Problem requirements: Going line by line through the entries below, note each one with "bold", then report how many there are and nothing else.

Data:
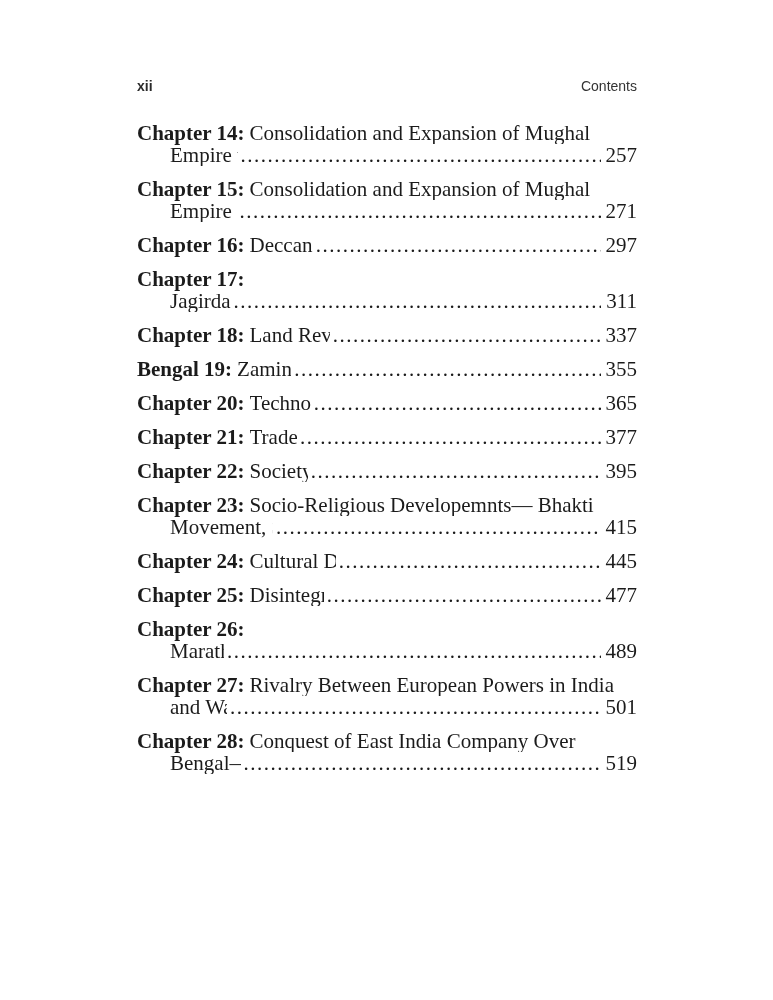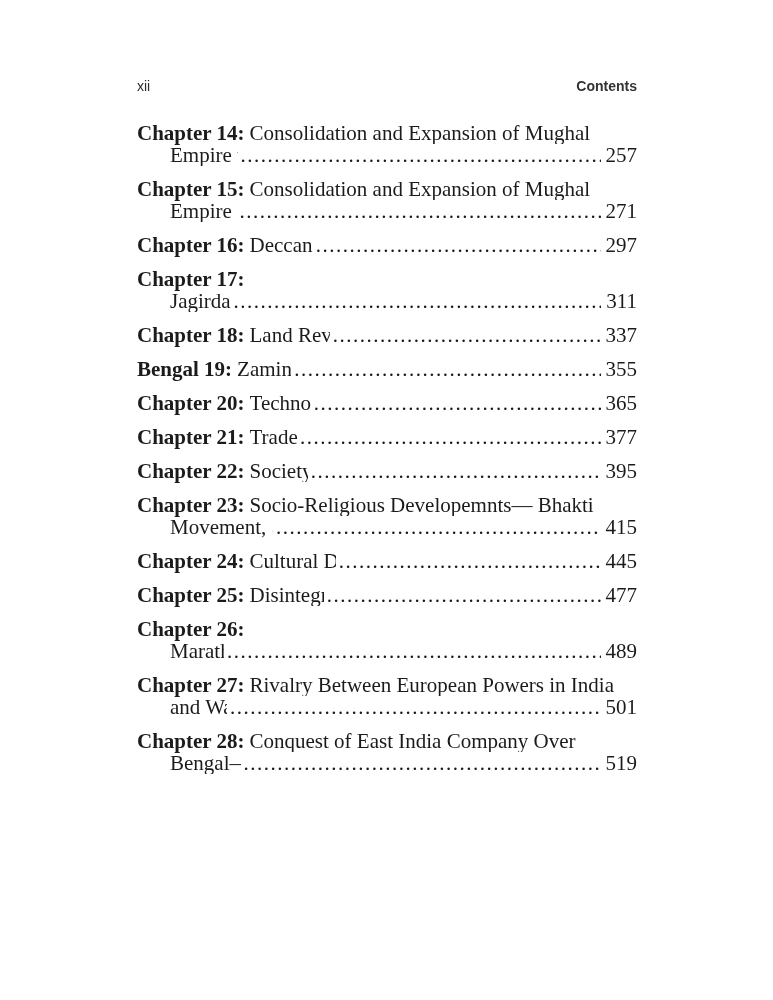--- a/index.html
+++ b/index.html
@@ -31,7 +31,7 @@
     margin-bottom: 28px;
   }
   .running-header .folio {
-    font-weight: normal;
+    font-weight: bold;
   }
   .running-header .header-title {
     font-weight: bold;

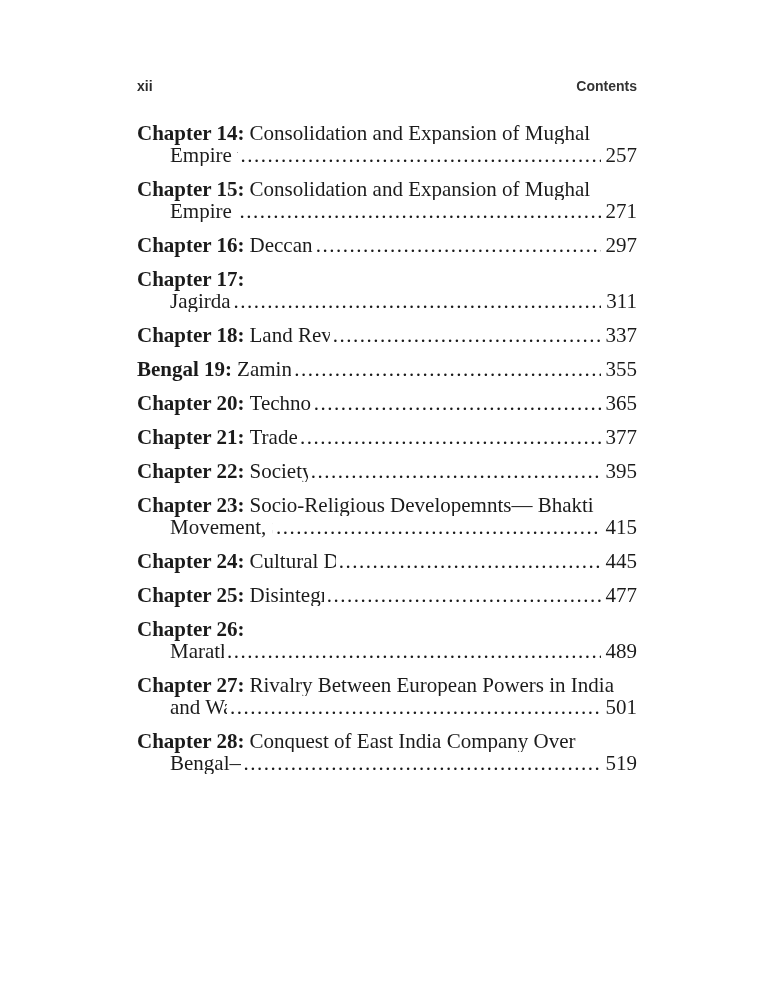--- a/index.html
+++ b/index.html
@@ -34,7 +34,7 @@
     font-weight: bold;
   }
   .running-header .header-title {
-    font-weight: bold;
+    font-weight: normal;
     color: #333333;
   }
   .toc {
---
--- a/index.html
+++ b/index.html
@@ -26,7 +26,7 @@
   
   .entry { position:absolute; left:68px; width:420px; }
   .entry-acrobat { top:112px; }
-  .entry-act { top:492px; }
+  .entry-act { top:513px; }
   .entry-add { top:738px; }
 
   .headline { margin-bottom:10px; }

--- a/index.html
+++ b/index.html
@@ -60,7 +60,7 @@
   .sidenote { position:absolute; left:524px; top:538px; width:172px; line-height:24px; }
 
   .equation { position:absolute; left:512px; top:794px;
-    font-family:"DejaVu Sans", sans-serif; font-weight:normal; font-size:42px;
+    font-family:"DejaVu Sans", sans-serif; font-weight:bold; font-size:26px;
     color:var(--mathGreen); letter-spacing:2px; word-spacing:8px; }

Exercise response: 5